---
title: "Reading FreeSurfer stats files"
output: rmarkdown::html_vignette
vignette: >
  %\VignetteIndexEntry{Reading FreeSurfer stats files}
  %\VignetteEngine{knitr::rmarkdown}
  %\VignetteEncoding{UTF-8}
---

```{r}
#| label: setup
#| include: false
knitr::opts_chunk$set(
  collapse = TRUE,
  comment = "#>",
  eval = FALSE
)
```

FreeSurfer's `recon-all` produces stats files with region-level measures --
cortical thickness, surface area, volume. ggseg includes readers that pull
these files directly into data frames shaped for plotting.

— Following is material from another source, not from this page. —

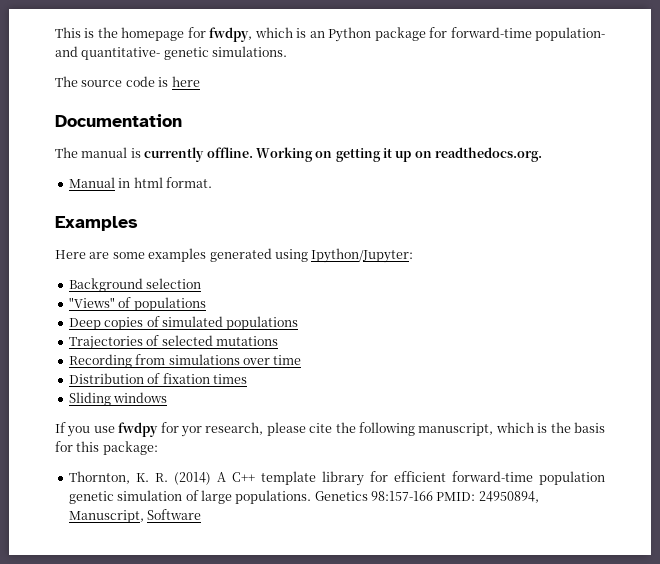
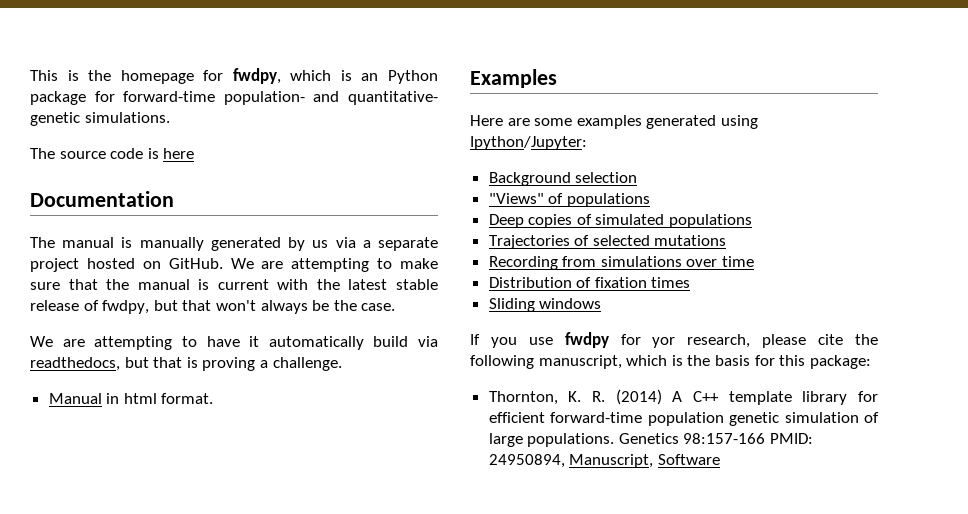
- The manual is currently offline. Working on getting it up on readthedocs.org.
+ The manual is manually generated by us via a separate project hosted on GitHub. We are attempting to make sure that the manual is current with the latest stable release of fwdpy, but that won't always be the case.
+ We are attempting to have it automatically build via readthedocs, but that is proving a challenge.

All three functions below come from the `ggseg.formats` package, which ggseg
re-exports.

```{r}
#| label: load-packages
library(ggseg)
library(ggplot2)
library(dplyr)
```

## Reading a single stats file

After `recon-all` finishes, each subject has a `stats/` folder with
parcellation data. `read_freesurfer_stats()` reads one file at a time:

```{r}
#| label: read-single-stats
subjects_dir <- Sys.getenv("SUBJECTS_DIR")
stats_file <- file.path(subjects_dir, "bert/stats/lh.aparc.stats")

data <- read_freesurfer_stats(stats_file)
data
```

The hemisphere is encoded in the filename (`lh.` or `rh.`). To match the
atlas, prepend it to the label column:

```{r}
#| label: fig-single-stats
#| fig-cap: "Brain plot of average cortical thickness from a single stats file."
ggplot(data |> mutate(label = paste0("lh_", label))) +
  geom_brain(atlas = dk(), mapping = aes(fill = ThickAvg))
```

## Reading stats files across subjects

`read_atlas_files()` reads all matching stats files from a subjects
directory. Pass a regular expression to select the right files:

```{r}
#| label: read-atlas-files
dat <- read_atlas_files(subjects_dir, "aparc.stats$")
dat
```

The trailing `$` matters -- it ensures you get `aparc.stats` but not
`aparc.a2009s.stats`.

The function adds hemisphere prefixes automatically, so the data is ready
for plotting:

```{r}
#| label: fig-atlas-files
#| fig-cap: "Brain plot of cortical thickness variability across subjects."
ggplot(dat) +
  geom_brain(atlas = dk(), mapping = aes(fill = ThickStd))
```

To show all metrics at once, pivot and facet:

```{r}
#| label: fig-all-metrics
#| fig-cap: "All FreeSurfer metrics shown in faceted brain plots."
#| fig-width: 10
library(tidyr)

dat |>
  pivot_longer(-c(subject, label), names_to = "stat", values_to = "val") |>
  ggplot() +
  geom_brain(atlas = dk(), mapping = aes(fill = val)) +
  facet_wrap(~stat)
```

## Reading FreeSurfer stats tables

FreeSurfer's `aparcstats2table` and `asegstats2table` commands create
summary tables across subjects. Read these with `read_freesurfer_table()`:

```{r}
#| label: read-fs-table
table_path <- "path/to/aparc.volume.table"

read_freesurfer_table(table_path)
```

The output has three columns: subject, label, and value.

## Cleaning label suffixes

Stats tables append the measure name to each label
(e.g. `lh_bankssts_volume`). The `measure` argument strips that suffix and
renames the value column:

```{r}
#| label: read-fs-table-measure
dat <- read_freesurfer_table(table_path, measure = "volume")
dat
```

## Filtering non-region rows

FreeSurfer tables include summary measures (total volume, ICV) that don't
correspond to atlas regions. Filter them before plotting:

```{r}
#| label: fig-filtered-table
#| fig-cap: "Brain plot of volume data after filtering non-region rows."
ggplot(dat |> filter(grepl("lh|rh", label))) +
  geom_brain(atlas = dk(), mapping = aes(fill = volume))
```

The `grepl("lh|rh", label)` pattern keeps only hemisphere-specific rows.